## Work item
Within the entries below, find the portion that opens with the line containing "Decides a three-year" and closes with the line containing "- 16. Decides". Retype that portion exactly and only.

*** Opening of Supplied material ***

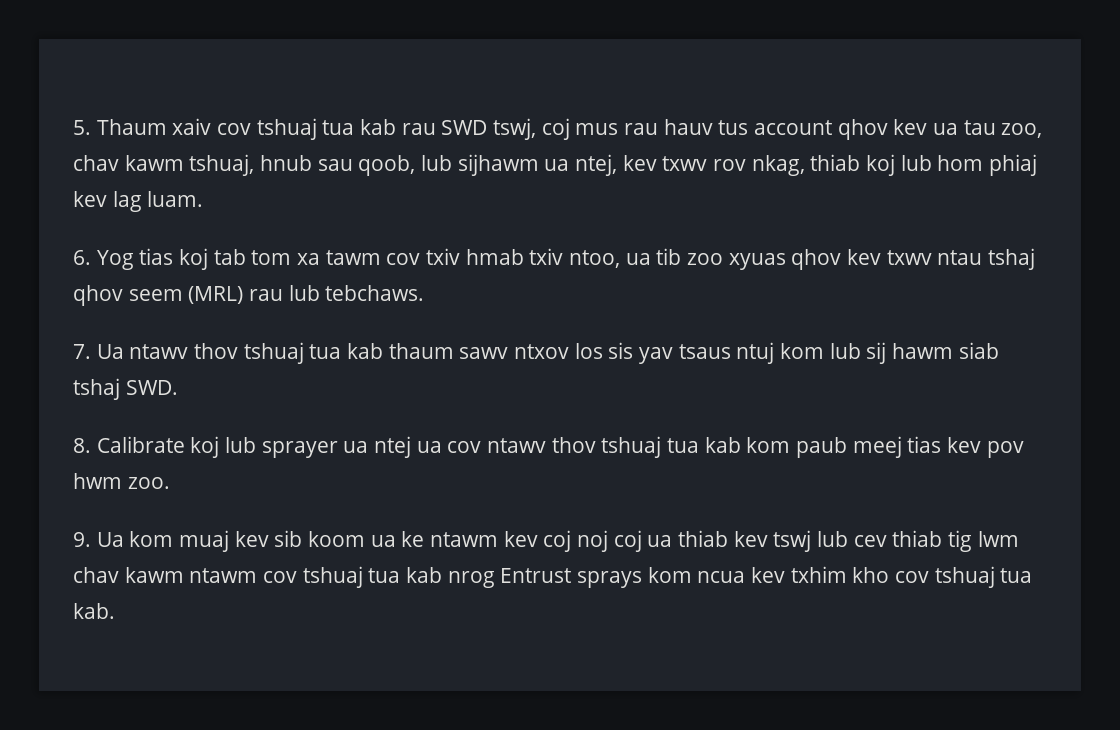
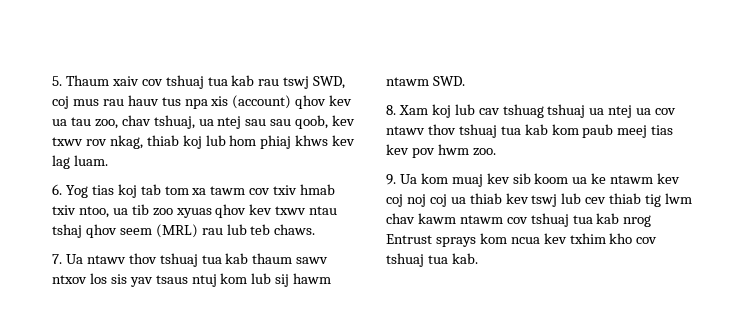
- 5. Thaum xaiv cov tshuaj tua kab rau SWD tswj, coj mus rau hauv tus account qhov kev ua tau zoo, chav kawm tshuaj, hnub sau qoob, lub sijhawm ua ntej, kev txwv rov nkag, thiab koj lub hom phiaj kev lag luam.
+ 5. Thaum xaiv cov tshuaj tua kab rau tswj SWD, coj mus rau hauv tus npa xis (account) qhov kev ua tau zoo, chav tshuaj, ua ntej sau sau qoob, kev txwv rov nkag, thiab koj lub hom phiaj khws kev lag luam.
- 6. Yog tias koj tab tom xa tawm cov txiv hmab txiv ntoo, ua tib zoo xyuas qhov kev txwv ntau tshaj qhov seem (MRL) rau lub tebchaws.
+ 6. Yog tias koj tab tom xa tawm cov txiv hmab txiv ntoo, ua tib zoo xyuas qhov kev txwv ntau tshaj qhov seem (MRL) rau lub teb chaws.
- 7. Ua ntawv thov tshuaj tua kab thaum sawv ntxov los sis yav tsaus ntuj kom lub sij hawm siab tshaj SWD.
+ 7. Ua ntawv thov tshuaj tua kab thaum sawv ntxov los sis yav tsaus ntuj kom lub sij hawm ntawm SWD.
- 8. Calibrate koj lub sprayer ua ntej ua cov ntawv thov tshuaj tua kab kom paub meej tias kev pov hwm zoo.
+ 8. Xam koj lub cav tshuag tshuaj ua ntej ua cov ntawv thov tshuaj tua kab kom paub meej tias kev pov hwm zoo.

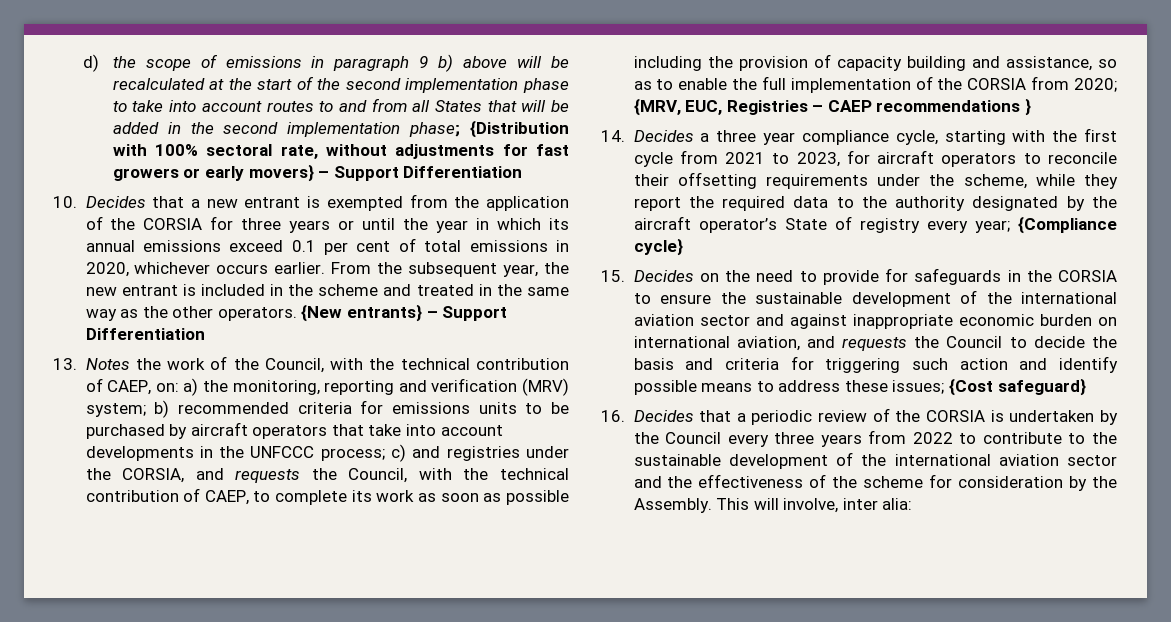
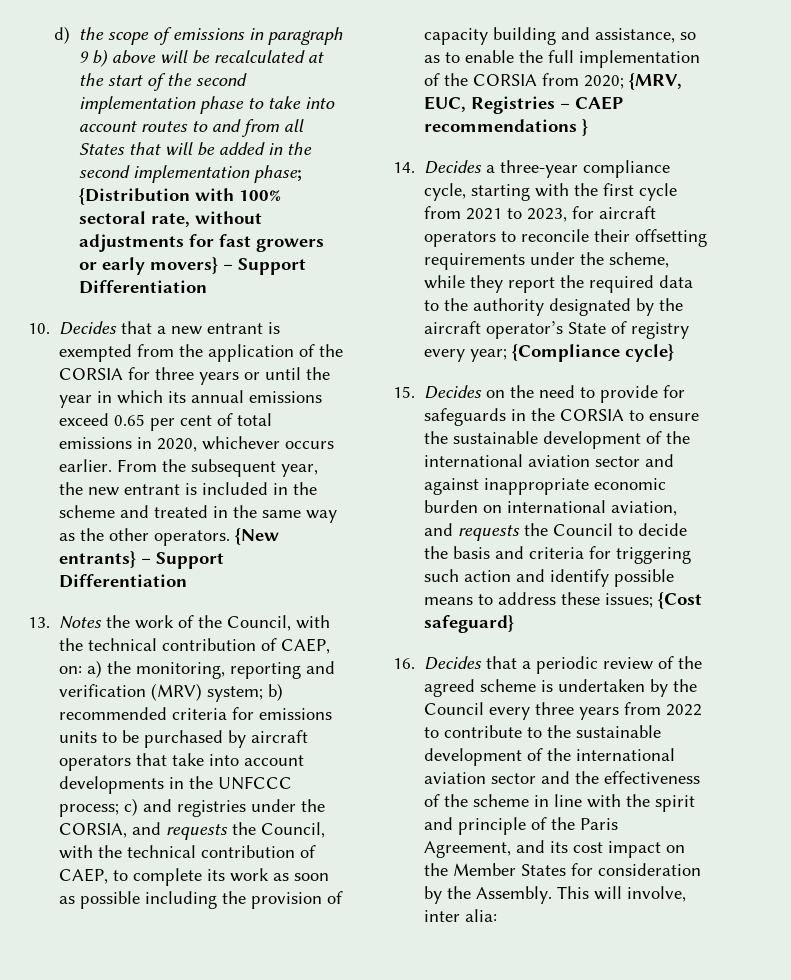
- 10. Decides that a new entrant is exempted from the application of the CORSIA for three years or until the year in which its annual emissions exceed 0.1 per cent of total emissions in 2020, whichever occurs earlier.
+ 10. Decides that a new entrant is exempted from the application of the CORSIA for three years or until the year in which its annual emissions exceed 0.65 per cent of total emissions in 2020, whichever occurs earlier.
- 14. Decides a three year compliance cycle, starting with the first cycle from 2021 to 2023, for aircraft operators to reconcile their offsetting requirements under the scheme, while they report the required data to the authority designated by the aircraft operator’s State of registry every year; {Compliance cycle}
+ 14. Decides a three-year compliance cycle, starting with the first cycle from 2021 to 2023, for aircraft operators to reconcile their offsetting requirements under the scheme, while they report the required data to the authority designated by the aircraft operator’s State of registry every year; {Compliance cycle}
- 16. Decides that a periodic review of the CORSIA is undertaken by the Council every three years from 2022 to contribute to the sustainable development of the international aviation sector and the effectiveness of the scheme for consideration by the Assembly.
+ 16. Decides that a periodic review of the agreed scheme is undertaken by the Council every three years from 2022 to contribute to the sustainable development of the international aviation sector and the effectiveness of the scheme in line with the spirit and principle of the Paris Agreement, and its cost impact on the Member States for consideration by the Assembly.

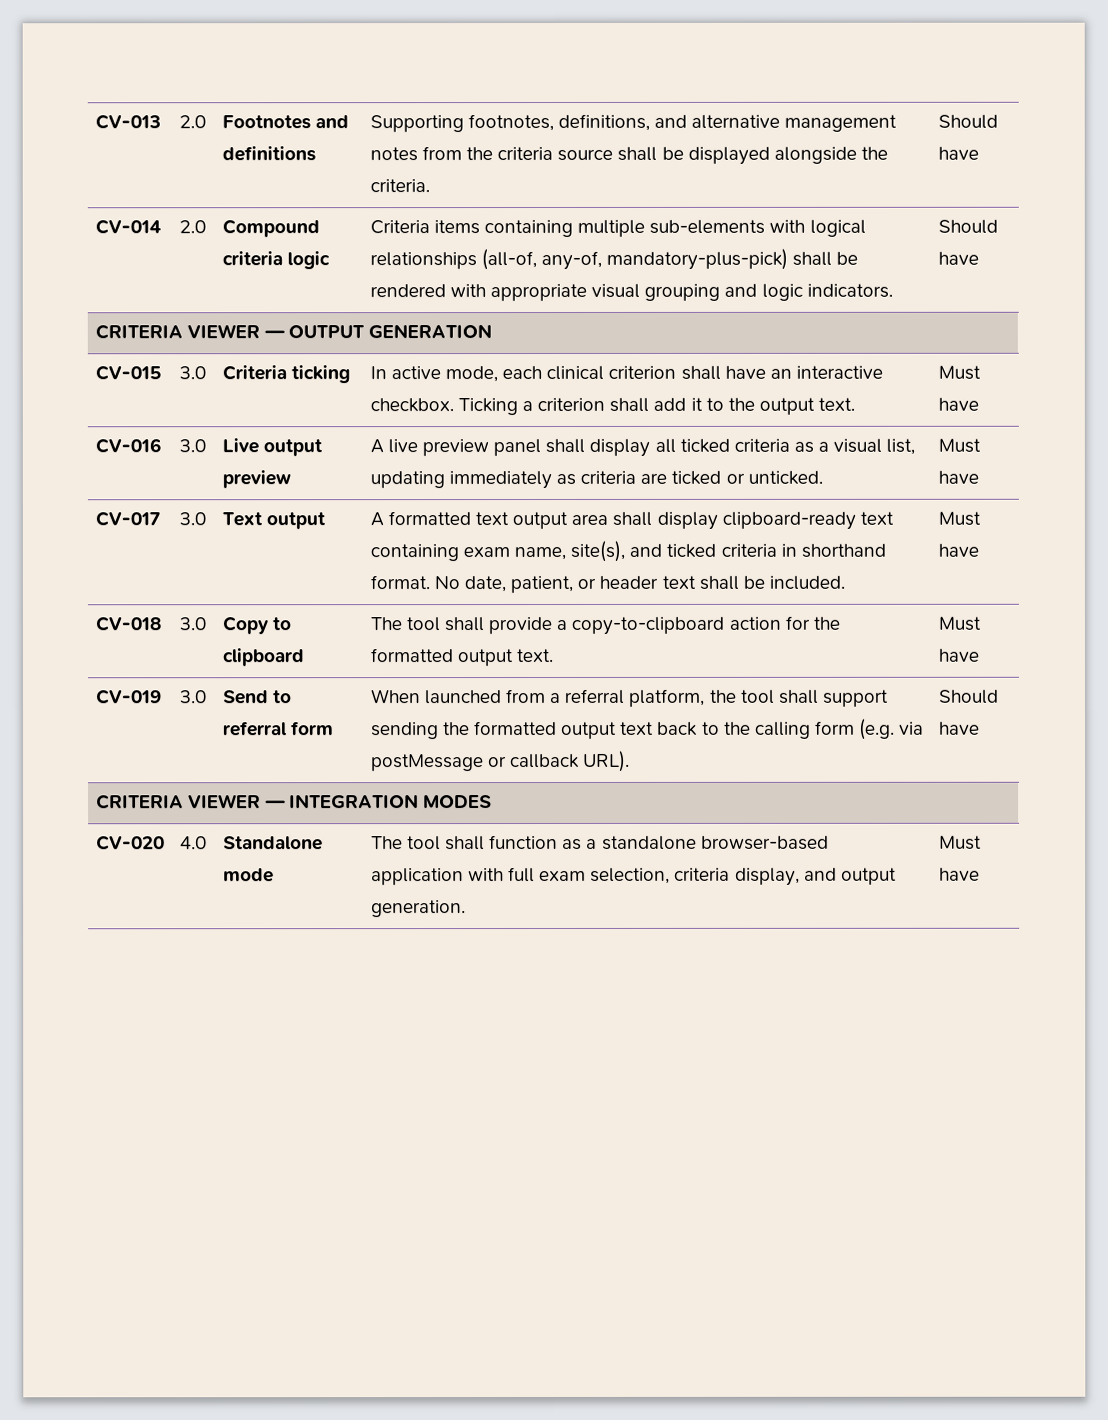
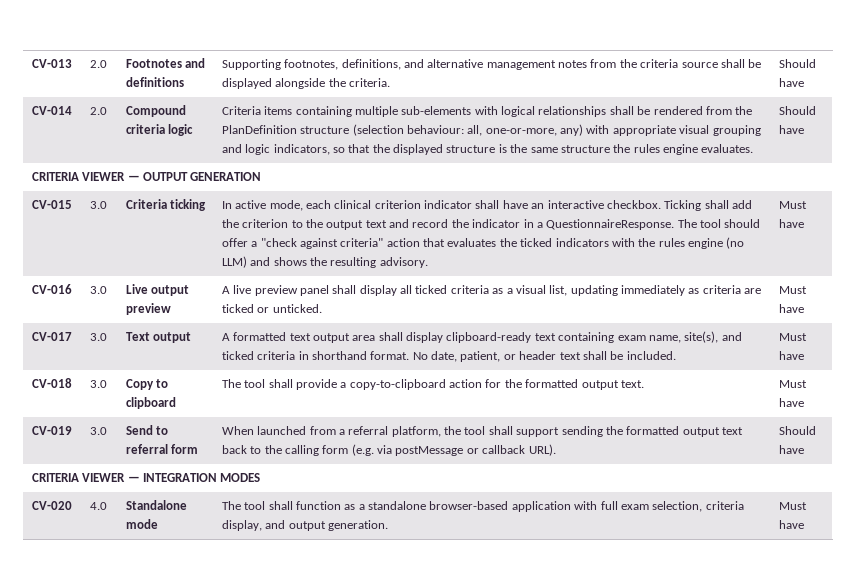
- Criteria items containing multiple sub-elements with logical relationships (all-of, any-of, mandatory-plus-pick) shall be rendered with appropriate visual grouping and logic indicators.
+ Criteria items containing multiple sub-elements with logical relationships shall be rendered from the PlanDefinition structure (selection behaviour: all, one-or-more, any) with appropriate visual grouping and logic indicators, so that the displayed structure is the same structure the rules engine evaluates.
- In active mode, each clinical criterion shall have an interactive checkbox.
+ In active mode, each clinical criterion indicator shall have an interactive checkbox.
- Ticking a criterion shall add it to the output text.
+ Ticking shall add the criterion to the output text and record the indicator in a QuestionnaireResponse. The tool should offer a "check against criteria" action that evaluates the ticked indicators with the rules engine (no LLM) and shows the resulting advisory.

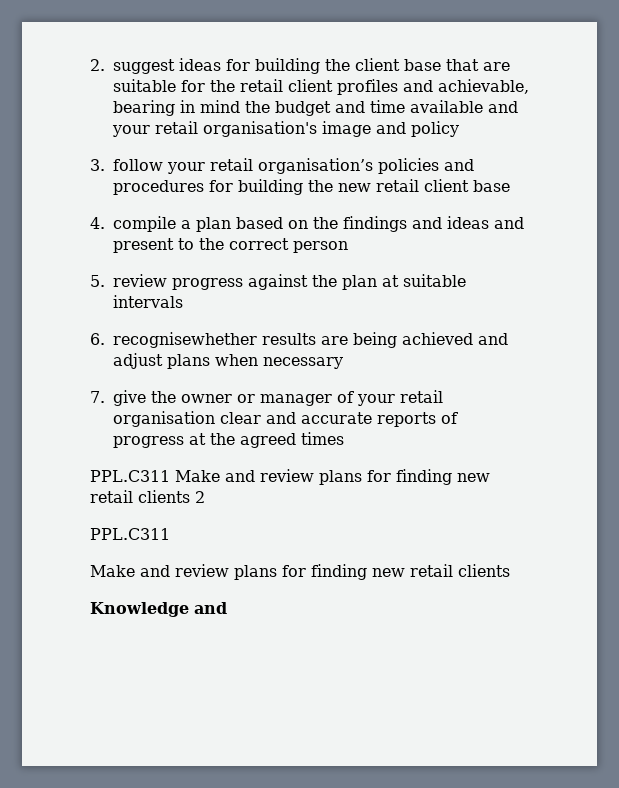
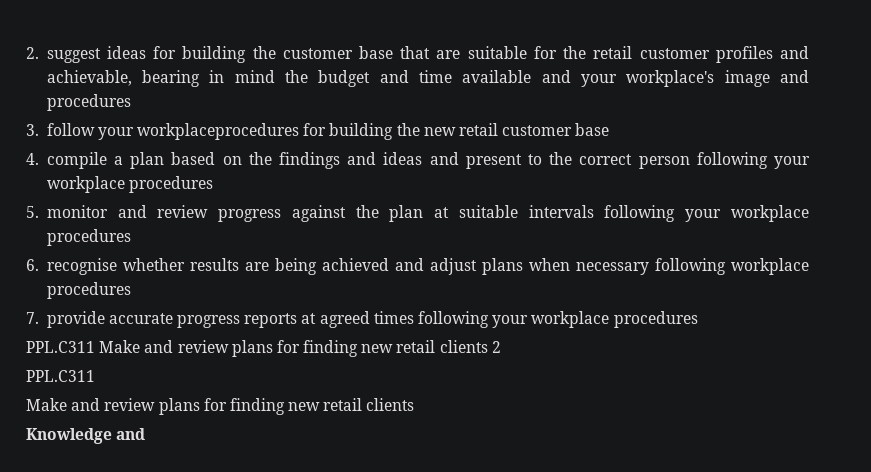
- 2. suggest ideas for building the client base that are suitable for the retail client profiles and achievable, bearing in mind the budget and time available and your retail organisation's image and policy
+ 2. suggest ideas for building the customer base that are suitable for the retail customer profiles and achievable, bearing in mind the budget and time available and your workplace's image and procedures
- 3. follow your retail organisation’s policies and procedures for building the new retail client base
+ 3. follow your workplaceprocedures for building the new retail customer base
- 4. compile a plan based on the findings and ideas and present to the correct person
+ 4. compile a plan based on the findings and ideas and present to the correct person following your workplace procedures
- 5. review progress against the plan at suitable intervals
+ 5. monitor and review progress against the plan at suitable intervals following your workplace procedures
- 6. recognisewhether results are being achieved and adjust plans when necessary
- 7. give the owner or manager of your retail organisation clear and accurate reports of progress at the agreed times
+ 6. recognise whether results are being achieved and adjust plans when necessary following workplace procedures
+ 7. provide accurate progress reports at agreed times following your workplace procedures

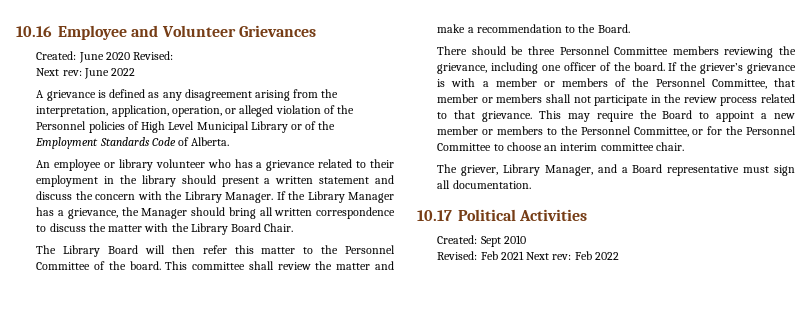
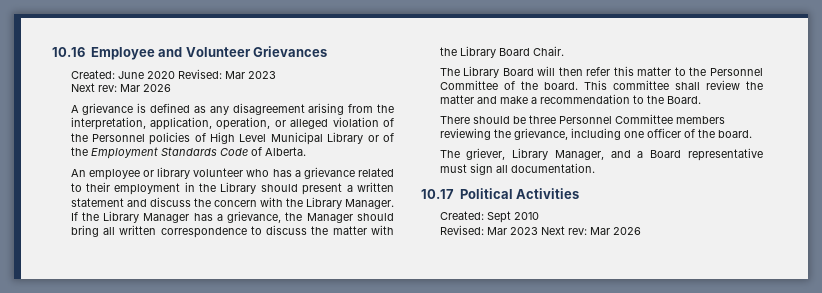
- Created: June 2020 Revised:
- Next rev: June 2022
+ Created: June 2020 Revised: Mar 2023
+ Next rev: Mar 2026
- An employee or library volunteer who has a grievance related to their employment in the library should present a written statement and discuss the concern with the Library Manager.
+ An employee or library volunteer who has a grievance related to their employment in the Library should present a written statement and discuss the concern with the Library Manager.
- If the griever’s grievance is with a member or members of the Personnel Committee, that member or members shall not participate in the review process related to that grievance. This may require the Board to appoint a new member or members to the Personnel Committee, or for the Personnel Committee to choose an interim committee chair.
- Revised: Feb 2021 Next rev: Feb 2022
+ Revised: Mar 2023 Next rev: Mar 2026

*** Close of Supplied material ***

## Final answer
+ 14. Decides a three-year compliance cycle, starting with the first cycle from 2021 to 2023, for aircraft operators to reconcile their offsetting requirements under the scheme, while they report the required data to the authority designated by the aircraft operator’s State of registry every year; {Compliance cycle}
- 16. Decides that a periodic review of the CORSIA is undertaken by the Council every three years from 2022 to contribute to the sustainable development of the international aviation sector and the effectiveness of the scheme for consideration by the Assembly.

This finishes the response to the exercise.